Business aviation leaders are decrying a call by certain UK political leaders to ban business jets from UK airports and encourage electric technologies as a means to address climate concerns.
Andy McDonald, shadow transport secretary for the British Labour Party, this week backed such restrictions in a statement asking, “Why is the government enabling billionaires to trash the climate when it’s the rest of us who will suffer the consequences?” and then adding, “Climate targets cannot be met without curbing pollution from air travel, and a passenger on a private jet produces 10 times the emissions of someone on a regular flight. This simply cannot be ignored.”
McDonald added that electric advancements will be possible in a few years' time—as long as governments put in the proper “incentives”—and also said the Labour Party would examine proposals closely and consult with industry on a phaseout of the use of fossil fuels.
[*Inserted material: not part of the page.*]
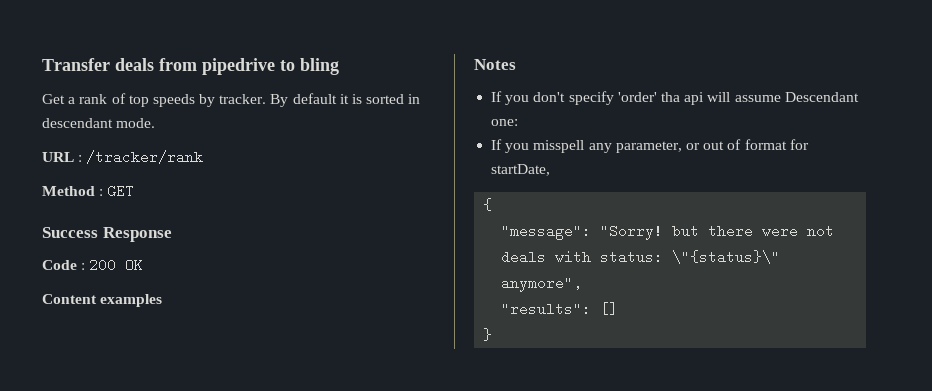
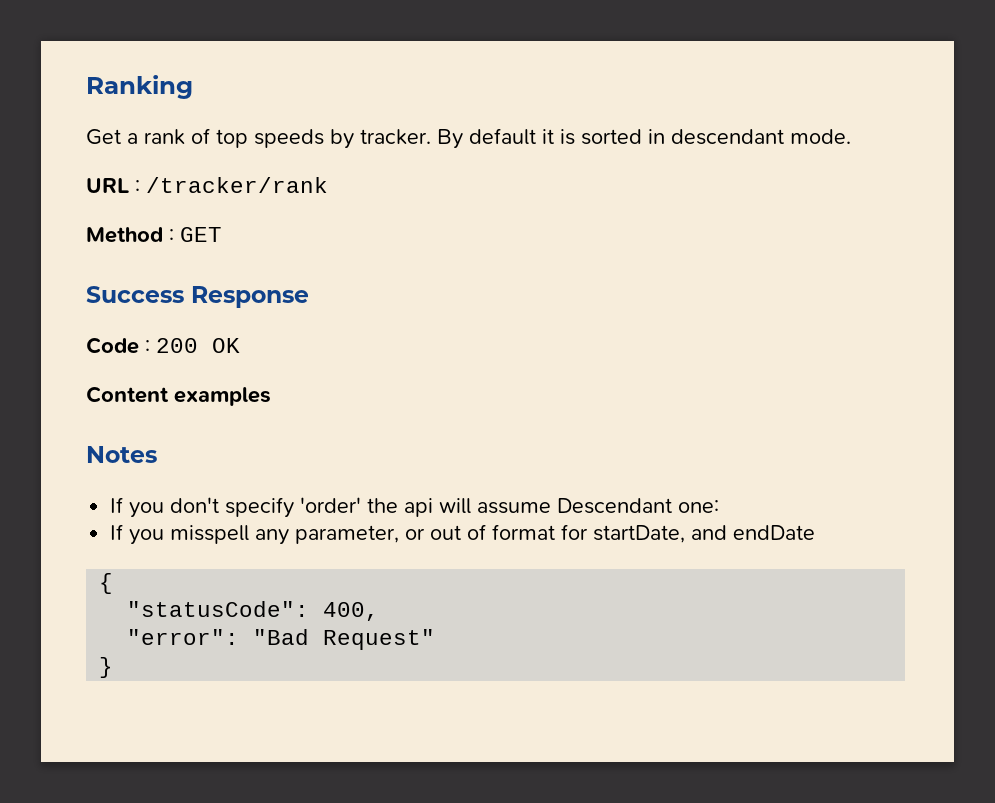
[42,58,339,75] Transfer deals from pipedrive to bling -> [86,75,193,99] Ranking
[660,92,680,102] tha -> [367,498,399,513] the
(551, 170) none -> [691,525,816,540] and endDate
[501,224,835,240] [501,250,781,264] [501,276,583,292] [501,302,619,316] "message": "Sorry! but there were not deals with status: \"{status}\" anymore", // "results": [] -> [127,601,380,621] [127,629,436,650] "statusCode": 400, // "error": "Bad Request"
In a joint statement, NBAA and the International Business Aviation Council (IBAC) charged such proposals disproportionately target a single transportation segment, even as the industry has made an aggressive push toward sustainable aviation fuels that can reduce carbon lifecycle emissions by 80 percent.
“Even though business aviation accounts for only a minuscule portion of transportation emissions, the industry is pressing ahead on SAF,” said IBAC director general Kurt Edwards. “Instead of singling out business aviation for prohibitive restrictions on airport access, UK leaders should focus on efforts to make SAF more widely available in the UK through positive incentive policies to encourage production and use of SAF in greater quantities.”
“Business aviation has continually led the way in promoting products, procedures, and policies to reduce aircraft emissions, with proven results,” added NBAA president and CEO Ed Bolen. “We urge leaders in the UK and elsewhere to set aside punitive proposals like this one, and work with us to build upon the significant progress made to date.”
The business aviation leaders pointed to decades of investment in technologies to improve the environmental footprint, such as the use of composites, winglets, and satellite-based avionics. Over the course of four decades, business aviation carbon emissions have been reduced by 40 percent, they said.
Business aviation further has committed to continue this path, cutting overall emissions over 2005 levels by 50 percent by the year 2050, they added.
“At a time when leadership is needed on sustainability, the proposed ban lacks meaningful value. It will have a de minimis impact on emissions overall while denying connectivity for London and hindering competitiveness for companies of all sizes in the region and beyond,” Edwards said.
The European Business Aviation Association (EBAA) also objected to the proposals, agreeing that they would do little to curb climate change. EBAA added in a statement, “Air traffic is an international business, meaning unilateral, isolated solutions make little sense.”
EBAA instead called for a more achievable and holistic approach. “Business aviation serves a legitimate, and important, societal purpose: we connect communities, enable secure travel, improve business productivity and opportunities, and link markets in an increasingly globalized world when time matters most and no alternative is available,” the association said. “Nonetheless these benefits come with an environmental cost, and business aviation must balance them with a responsibility to mitigate climate change.”
The association reiterated the business aviation community’s commitment to sustainability efforts, saying they complement the first global climate mitigation scheme—CORSIA. Further, European governments should focus on more concrete actions to support European operators and sustainability efforts, including the delivery of the Single European Sky and the development of policies to support the production and delivery of sustainable aviation fuels.
The Labour Party's focus on business jet use follows the attention recently given to one of Britain’s most famous couples—Prince Harry and Meghan Markle—for their private jet use.